Supplied material
========================

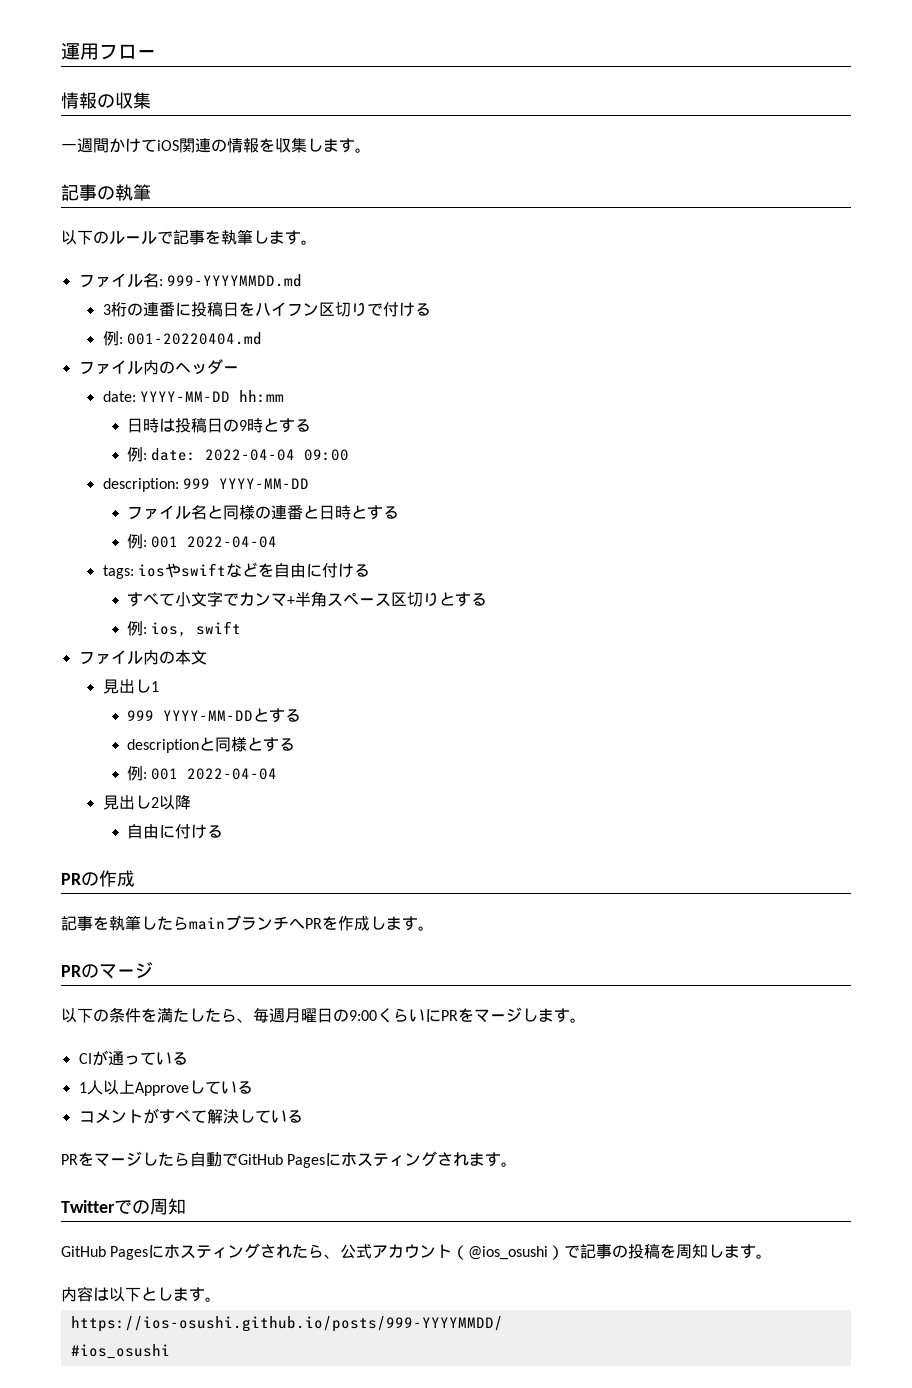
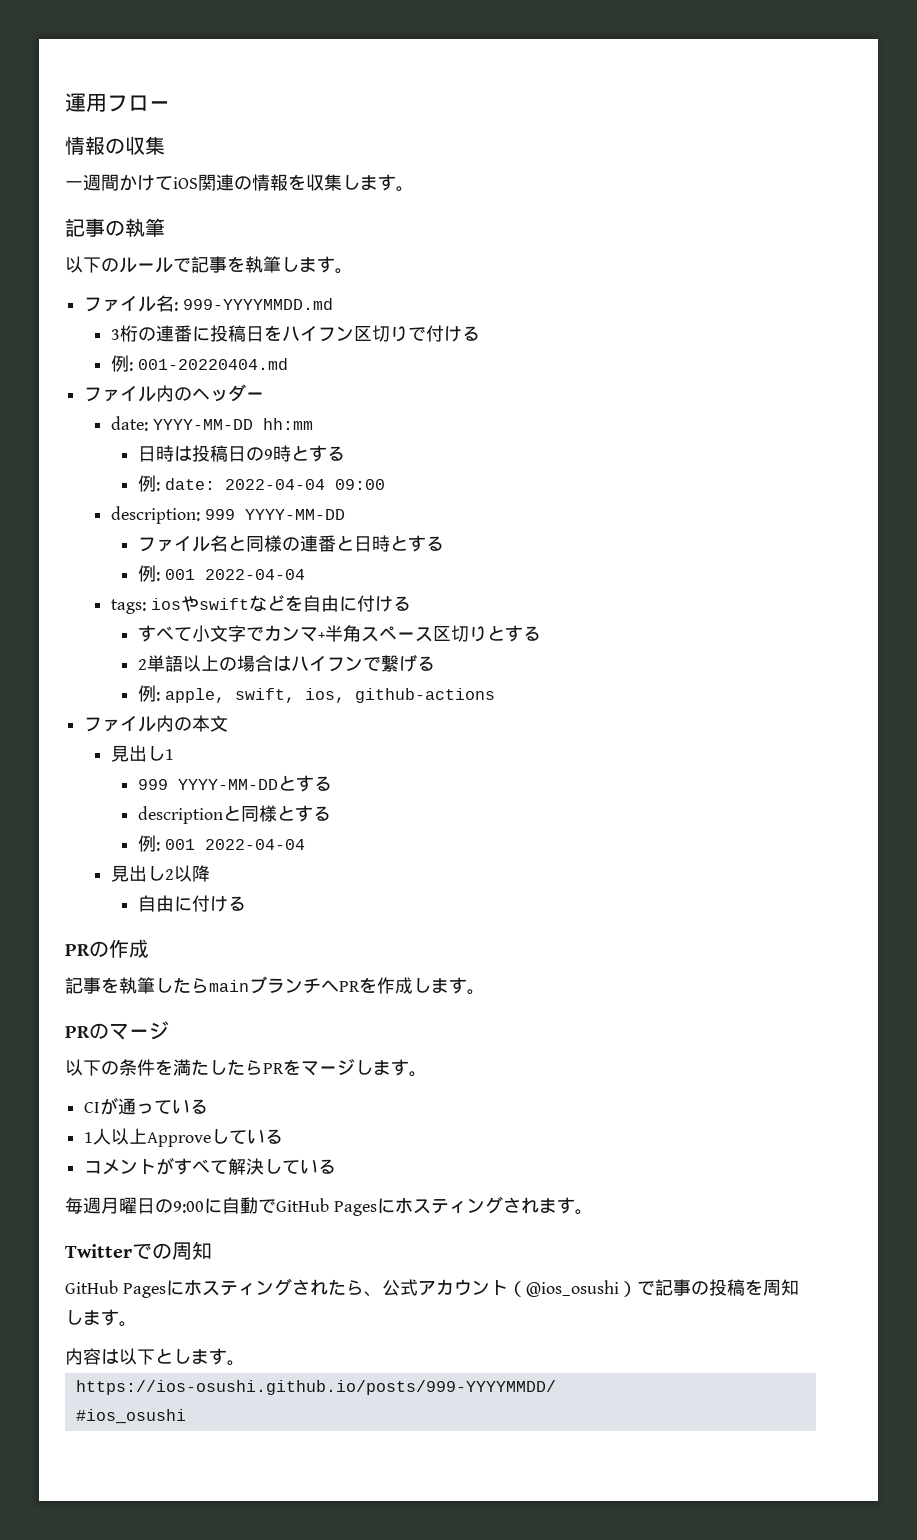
[127,621,242,637] 例: ios, swift -> [137,654,435,672] [137,685,495,703] 2単語以上の場合はハイフンで繋げる // 例: apple, swift, ios, github-actions
[237,1008,441,1023] 、毎週月曜日の9:00くらいに -> (263, 1067) none
[61,1151,190,1167] PRをマージしたら -> [65,1197,222,1214] 毎週月曜日の9:00に

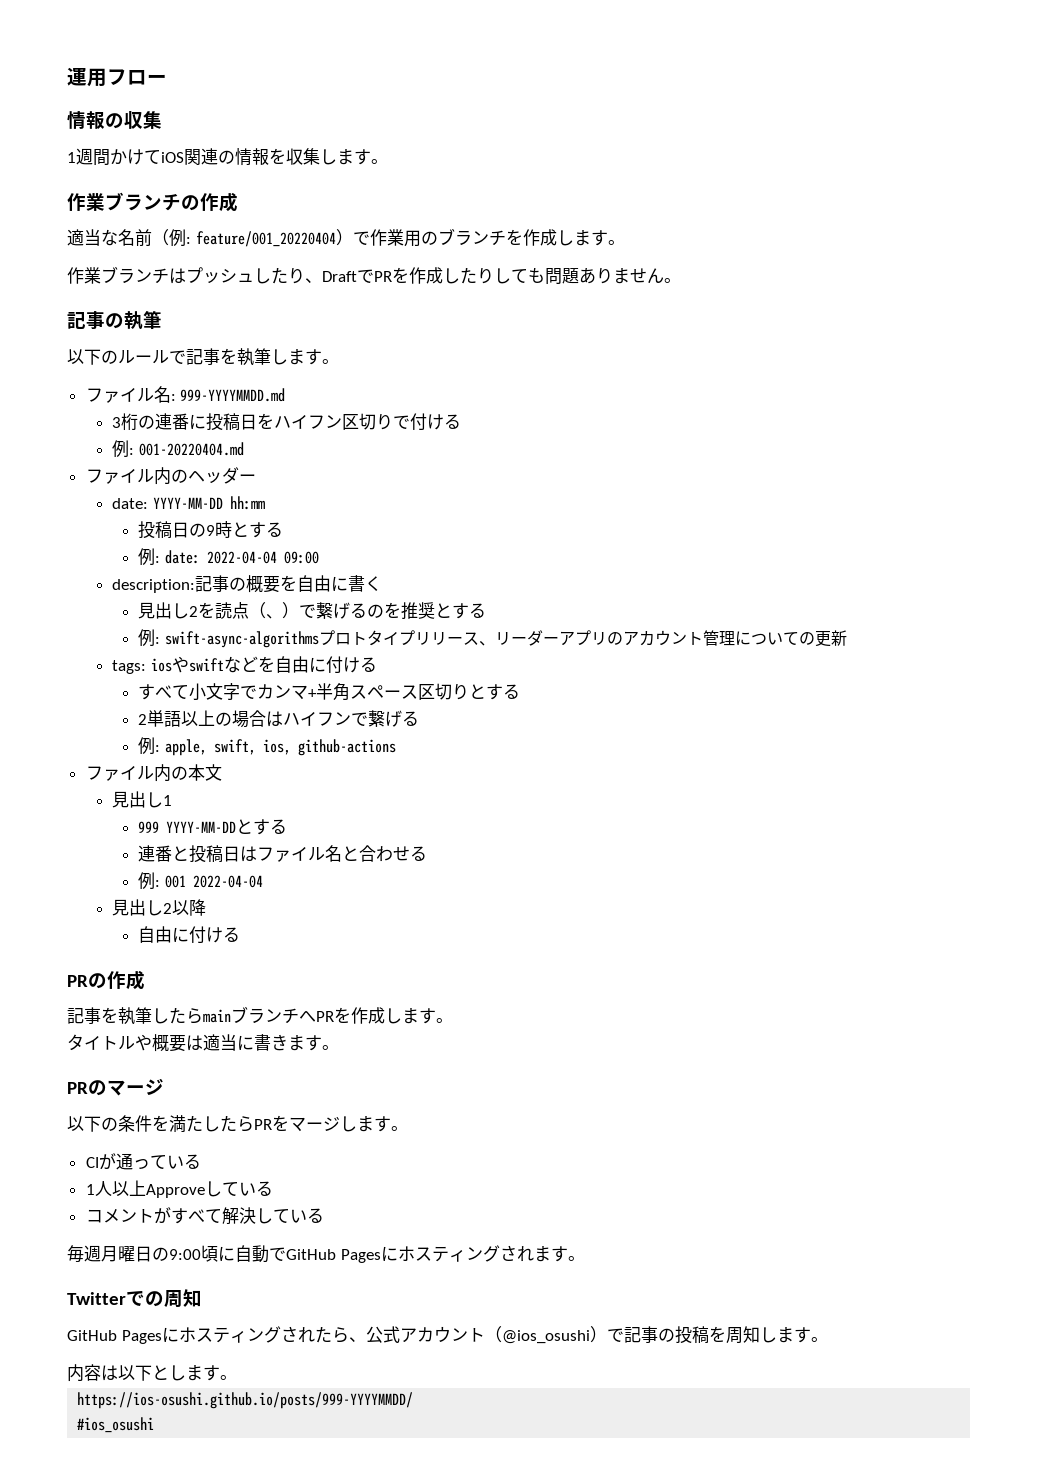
[65,181,83,189] 一 -> [67,152,76,163] 1
(414, 189) none -> [67,192,238,212] [67,228,625,247] [67,266,681,285] // 作業ブランチの作成 // 適当な名前（例: feature/001_20220404）で作業用のブランチを作成します。 // 作業ブランチはプッシュしたり、DraftでPRを作成したりしても問題ありません。
[137,445,192,462] 日時は -> (265, 503) none
[204,509,345,520] [137,535,444,552] [137,565,305,582] 999 YYYY-MM-DD // ファイル名と同様の連番と日時とする // 例: 001 2022-04-04 -> [194,575,382,593] [138,602,487,620] [138,629,847,648] 記事の概要を自由に書く // 見出し2を読点（、）で繋げるのを推奨とする // 例: swift-async-algorithmsプロトタイプリリース、リーダーアプリのアカウント管理についての更新
[137,805,313,824] descriptionと同様とす -> [138,845,411,863] 連番と投稿日はファイル名と合わせ
(485, 992) none -> [67,1034,339,1052] // タイトルや概要は適当に書きます。
(204, 1207) none -> [201,1245,218,1262] 頃

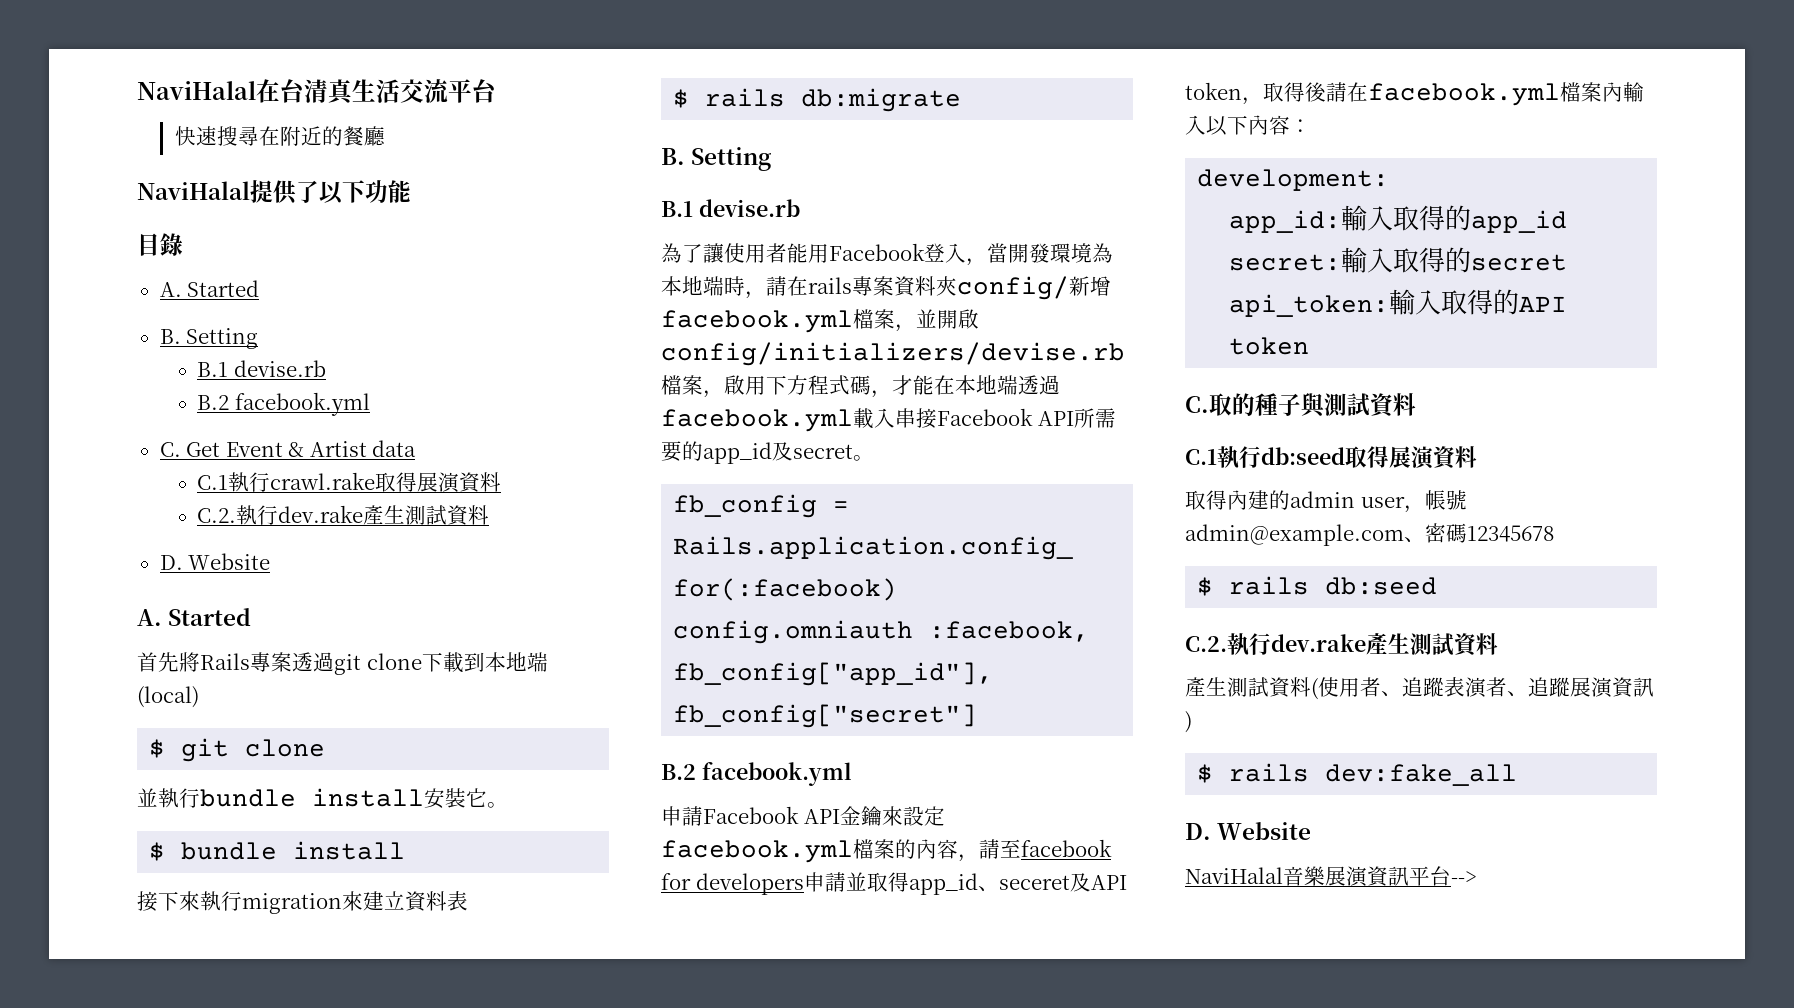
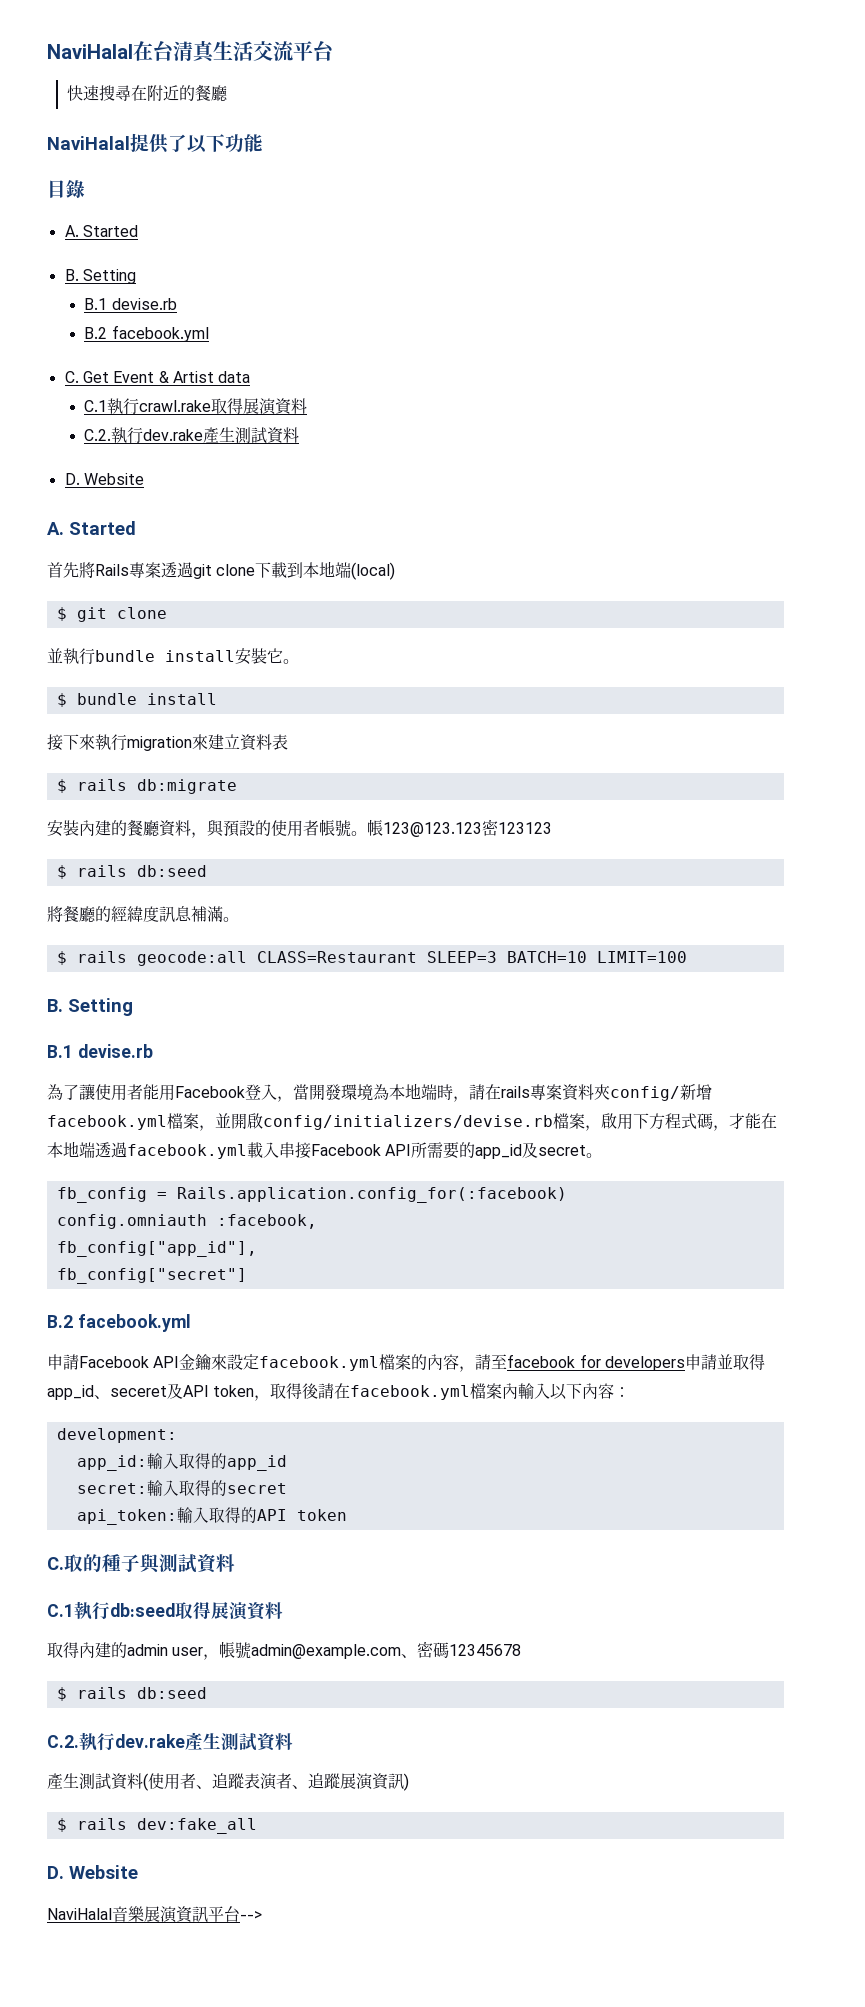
(962, 100) none -> [47,819,552,838] [56,865,207,879] [47,905,239,923] [56,951,687,966] // 安裝內建的餐廳資料，與預設的使用者帳號。帳123@123.123密123123 // $ rails db:seed // 將餐廳的經緯度訊息補滿。 // $ rails geocode:all CLASS=Restaurant SLEEP=3 BATCH=10 LIMIT=100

========================

For each line above that includes "none", copy the line.

[237,1008,441,1023] 、毎週月曜日の9:00くらいに -> (263, 1067) none
(414, 189) none -> [67,192,238,212] [67,228,625,247] [67,266,681,285] // 作業ブランチの作成 // 適当な名前（例: feature/001_20220404）で作業用のブランチを作成します。 // 作業ブランチはプッシュしたり、DraftでPRを作成したりしても問題ありません。
[137,445,192,462] 日時は -> (265, 503) none
(485, 992) none -> [67,1034,339,1052] // タイトルや概要は適当に書きます。
(204, 1207) none -> [201,1245,218,1262] 頃
(962, 100) none -> [47,819,552,838] [56,865,207,879] [47,905,239,923] [56,951,687,966] // 安裝內建的餐廳資料，與預設的使用者帳號。帳123@123.123密123123 // $ rails db:seed // 將餐廳的經緯度訊息補滿。 // $ rails geocode:all CLASS=Restaurant SLEEP=3 BATCH=10 LIMIT=100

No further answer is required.